6 Responses to “Fire in the sky”

  1. Joni Says:

    I agree that having a weapon pointed at me at the sky would make me a bit nervous. But I have to say that general public doesn’t much care about things like that. I don’t know how precise those thing are, how much atmosphere would affect the laser etc.

    Those who rely on missiles for defense and/or offense are the one’s who are nervous if they can’t get their own weapons systems to space as well.

  2. meesh Says:

    henry asked me yesterday what was on top of the news van. (henry is 3). i told him it was a tech thingie so that the news could broadcast to the world.

    he asked if the signal was sent into space to a satellite…..ha.

    then i started telling him about weaponization of space and we read the laser article together.

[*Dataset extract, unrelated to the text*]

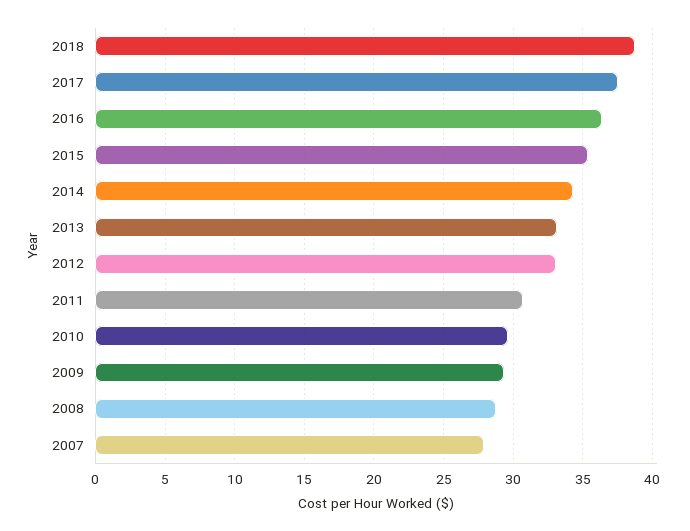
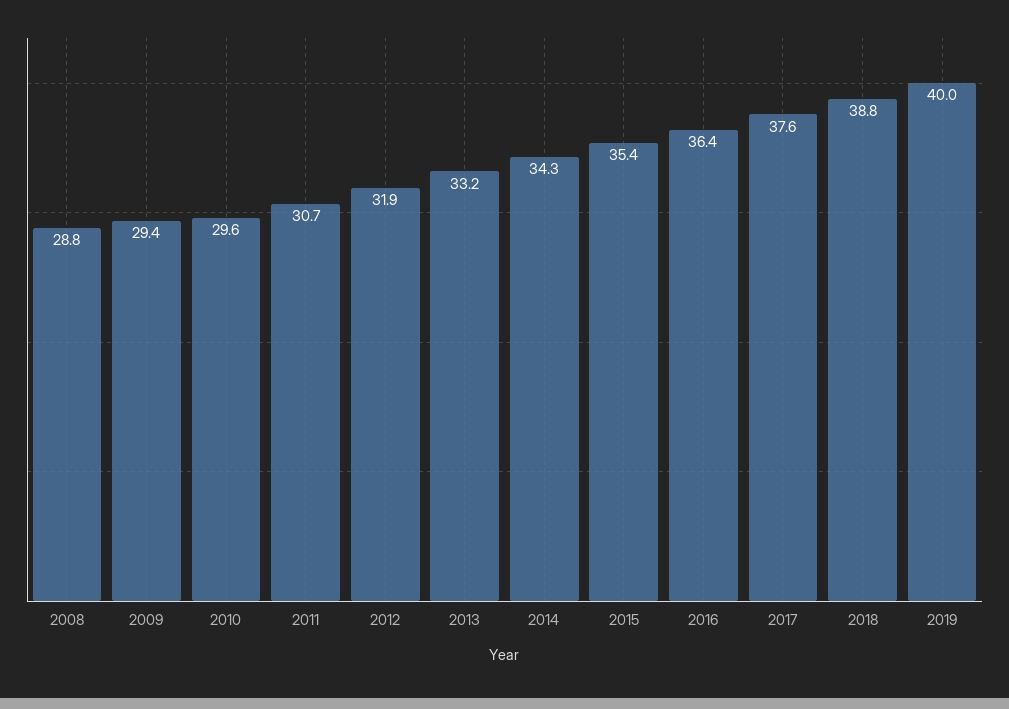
2012: 33 -> 31.9
2007: 28 -> none
2019: none -> 40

    people are scared only of what they know nothing about and there are a lot of people who could care less about knowing anything. their loss i guess.

  3. Joni Says:

    Heh, 3 years old are fun (and annoying) with so many questions that are sometimes pretty hard to answer in a way that they understand.

    My take about the fear is that if you know nothing about something (to the point of it’s existence) then there is no fear. If you know that something is out there and it sounds frightening or something that can be dangerous or you are just prejudiced, then you fear it.

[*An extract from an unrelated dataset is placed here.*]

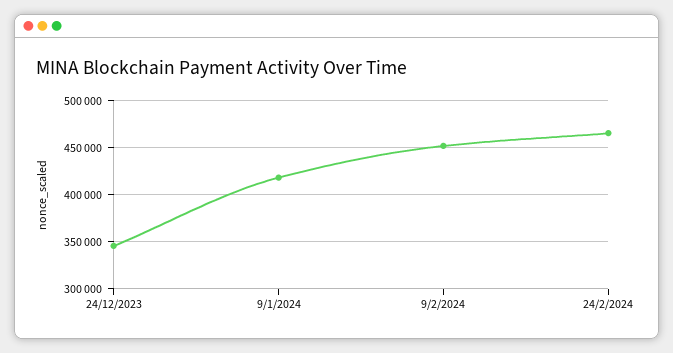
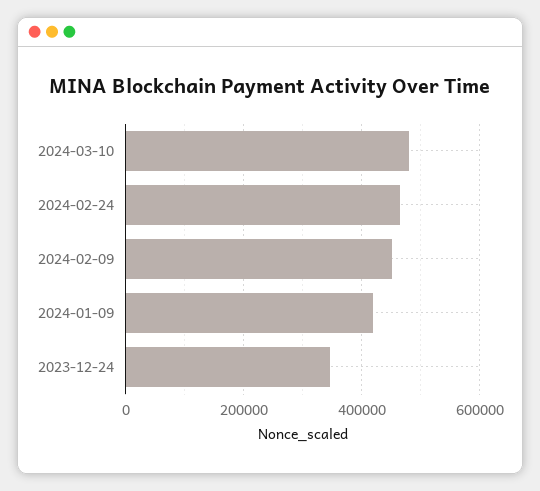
2024-03-10: none -> 480000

    But I agree that if people choose the ignorance it’s their loss.

  4. meesh Says:

    i can safely say that this three year old isn’t very annoying and i answer everything truthfully and he now knows some pretty big words and is smart as a whip!

    sometimes knowing too much can cause fear……i

  5. Lucas Lee Says:

    My question would be, however, given that most satellites have reasonably predictable orbits (basic laws of physics), whether any opponent worth his salt would hit them with kinetic interceptors in the opening salvos of any exchange of ballistic missiles.

  6. David Williams Says:

    @Lucas: absolutely. This is the part that a lot of space weapon advocates ignore–there’s always this belief that all we need to do is build the Next Phase of Weaponry, and after that, we’ve got an insurmountable advantage, and then peace breaks out forever. But any would-be opponent would *have* to do something about our space-based architecture in the event of conflict. The real question is how they’d go about that. If the space-based defenses are worth two shits, they’d be able to take out kinetic interceptors as well . . I suspect that directed energy and jamming/hacking are likely to be the preferred means of assault, but KE would certainly have its part to play.